This study explored whether genes that bump specific PUFA blood levels led to heart disease and found some evidence for the possible benefits of EPA.

Study under review: Causal Effects of Serum Levels of n-3 or n-6 Polyunsaturated Fatty Acids on Coronary Artery Disease: Mendelian Randomization Study


Coronary artery disease (CAD) is caused by the accumulation of atherosclerotic plaques in the circulatory system[1] — commonly called “clogged arteries”. Eventually, CAD can lead to heart attacks, stroke, and related cardiovascular diseases. The drivers of coronary artery disease in industrialized countries are primarily lifestyle factors[2]. One factor that has received significant experimental and epidemiological attention is diet. Specifically, the nutritional makeup of a diet and dietary fat in[3] particular[4].

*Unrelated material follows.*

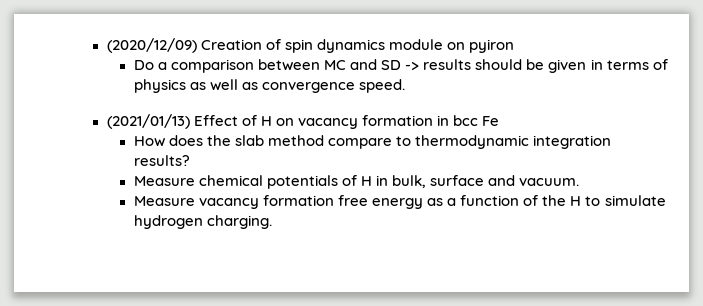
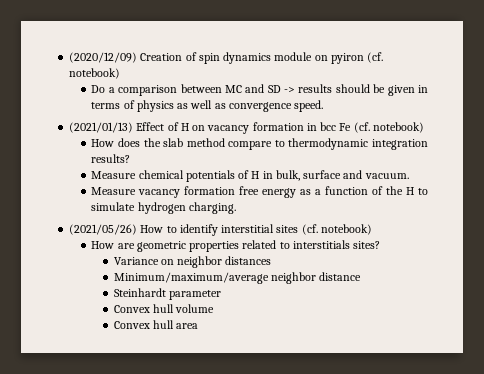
(514, 46) none -> [367,52,384,63] [69,68,121,79] (cf. notebook)
(499, 121) none -> [353,122,424,133] (cf. notebook)
(272, 222) none -> [69,224,372,236] [91,240,381,252] [113,256,272,268] [113,272,362,284] [113,288,221,300] [113,304,215,313] [113,320,199,329] // (2021/05/26) How to identify interstitial sites (cf. notebook) // How are geometric properties related to interstitials sites? // Variance on neighbor distances // Minimum/maximum/average neighbor distance // Steinhardt parameter // Convex hull volume // Convex hull area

Polyunsaturated fatty acids (PUFAs) are essential fats with multiple unsaturated carbon bonds. The two best known and most relevant types of PUFAS are omega-3 and omega-6 fatty acids. Omega-6 fatty acids include arachidonic acid (AA), the predominant PUFA in cell membranes that contributes to both pro-inflammatory and pro-resolution cellular processes[5], and its shorter chain relatives, linoleic acid, adrenic acid, gamma-linolenic acid (GLA), and dihomo-gamma-linolenic acid (GDLA). In contrast to AA, the latter two are considered anti-inflammatory, anti-atherogenic omega-6 fatty[6] acids[7]. The most studied omega-3 fatty acids, on the other hand, have been found to be predominantly anti-inflammatory and pro-resolution in function[8], suggesting a positive effect on heart health. Their most prominent members ordered from shortest to longest chain-length are alpha-linolenic acid (ALA), eicosapentaenoic acid (EPA), docosapentaenoic acid (DPA), and docosahexaenoic acid (DHA).

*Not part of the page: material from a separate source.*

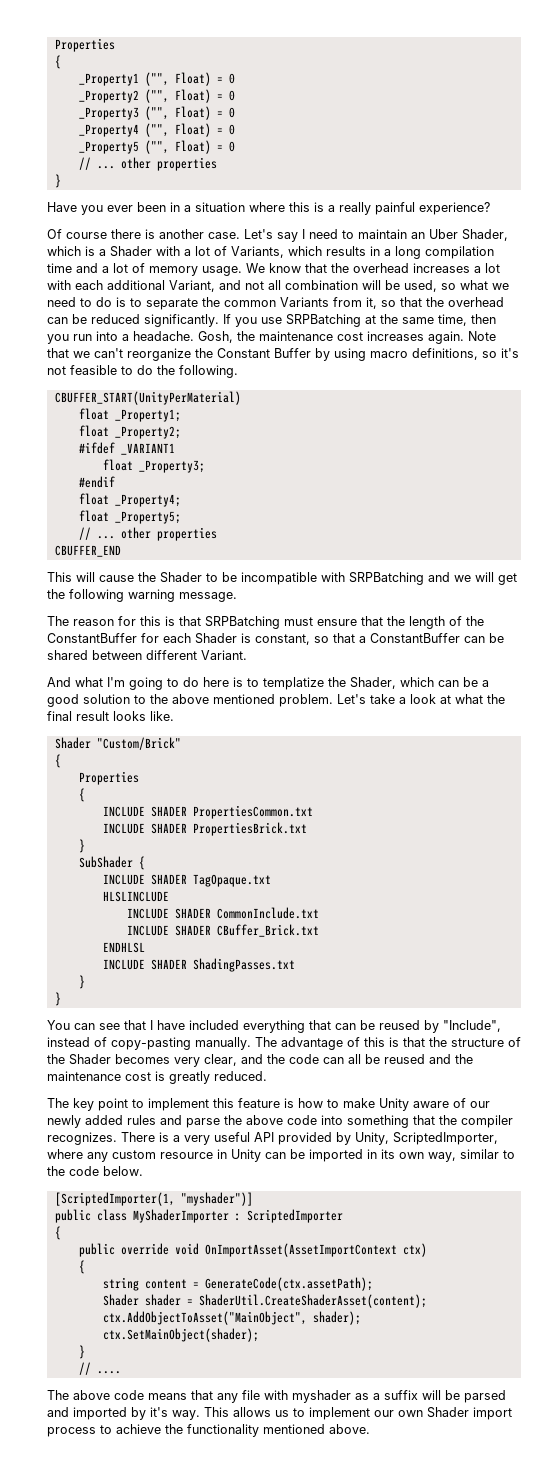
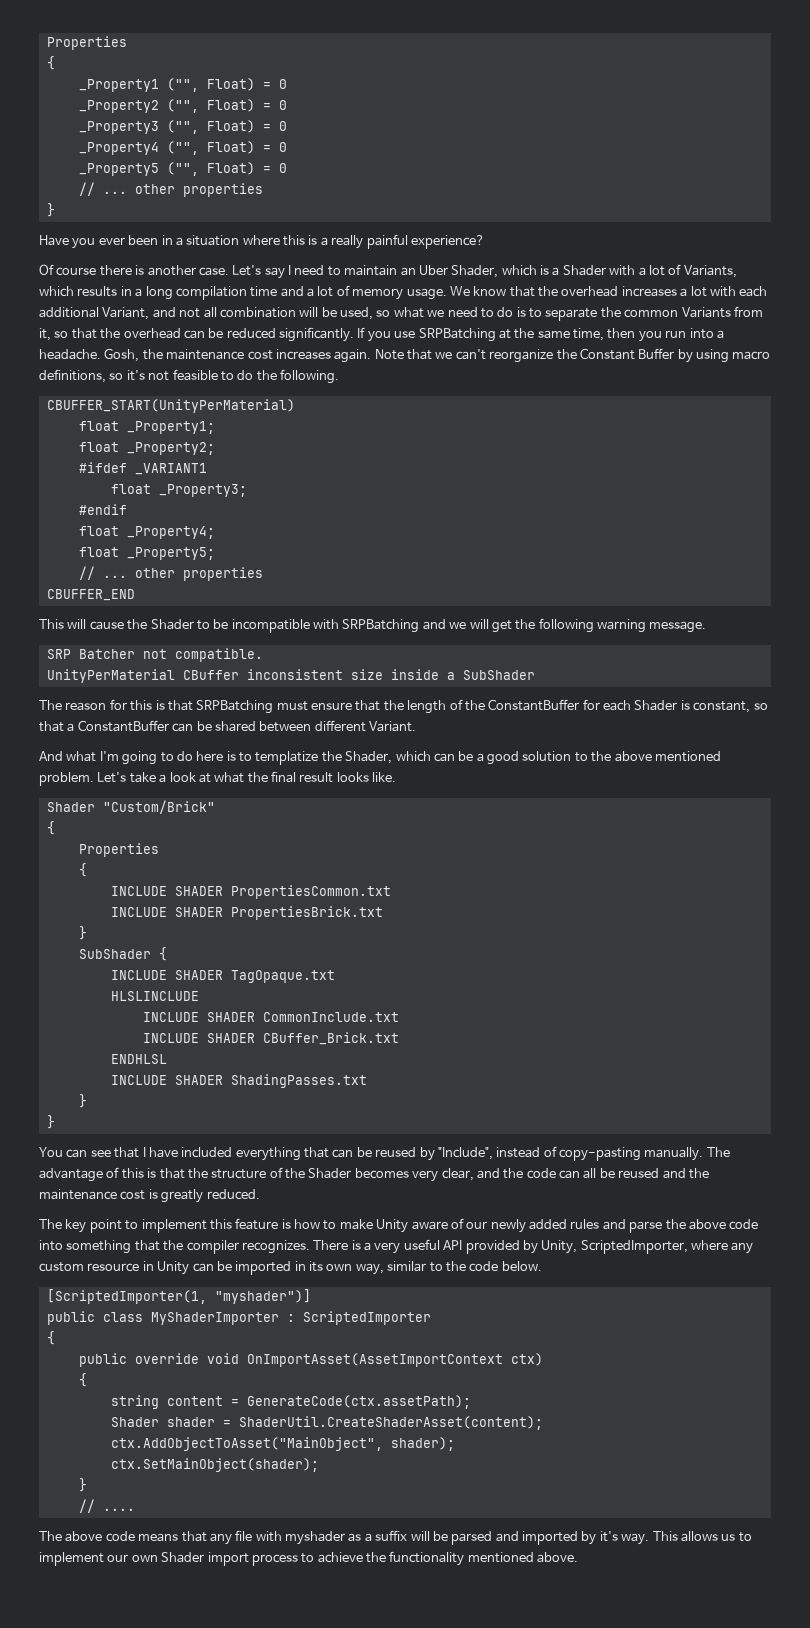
(237, 597) none -> [46,648,263,662] [46,669,535,683] // SRP Batcher not compatible. // UnityPerMaterial CBuffer inconsistent size inside a SubShader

Figure 1: The main PUFAs examined in this study

Each of these polyunsaturated fatty acids acts as a substrate and a regulator in pathways that mediate anti-inflammatory, pro-inflammatory, and pro-resolution activities within cells. All three activities are relevant to the development of heart disease. After initial cholesterol lipoproteins accumulate in damaged artery walls, inflammatory signals tell immune cells to accumulate, resulting in further inflammation[9]. Anti-inflammatory signals prevent inflammation of artery walls by reducing the synthesis of inflammatory molecules and directly blocking inflammatory signaling by competing for shared enzymes in the omega-3 and omega-6 biosynthetic pathways. Pro-resolving signals end inflammation by preventing LDL-cholesterol uptake and removing dead cells, foreign material, and white blood cells that accumulate in atherosclerotic plaques[8]. PUFAs can also affect blood clotting ability, serum triglyceride levels, and, to an extent, LDL cholesterol levels.

Research has been unclear on the individual roles of these different fats. The American Heart Association suggests that the risk of heart disease can be lowered by substituting any PUFA in place of saturated fat[5]. Previous meta-analyses of randomized controlled trials have shown positive[10] effects[4] or no effect[11] of supplemental high EPA and DHA marine oils on coronary heart disease, but they have not identified clear roles for individual omega-3 PUFAs. Other meta-analyses have shown that some omega-6 fatty acids may have beneficial[12] effects[3] on heart disease. This effect is most consistent for linoleic acid[13], but the relationship between arachidonic acid and heart disease outcomes is far from fully understood, with one short-term clinical trial showing no effect[14], one showing a positive effect[15], a meta-analysis of observational data showing a strong positive effect[16], and another showing either no effect or a potentially negative effect[17], all laid on top of contradictory mechanistic data.

Mendelian randomization is a study design that compares outcomes between one group of people with a genetic variant and another group with a different variant, each of which has a different effect on an outcome of interest. Mendelian randomization does a remarkably good job at minimizing bias compared to other analyses of observational studies. Even though no intervention takes place, you might think of Mendelian randomization as a randomized controlled trial in which one group is randomly “assigned” one variant at birth, while another is randomly “assigned” a different variant, and then followed through time[18]. For example, a Mendelian randomization study on fats and heart disease risk would look at a group of people with genes that increase specific circulating fatty acids relative to a group of people with genes that do not and compare their relative risk of coronary artery disease.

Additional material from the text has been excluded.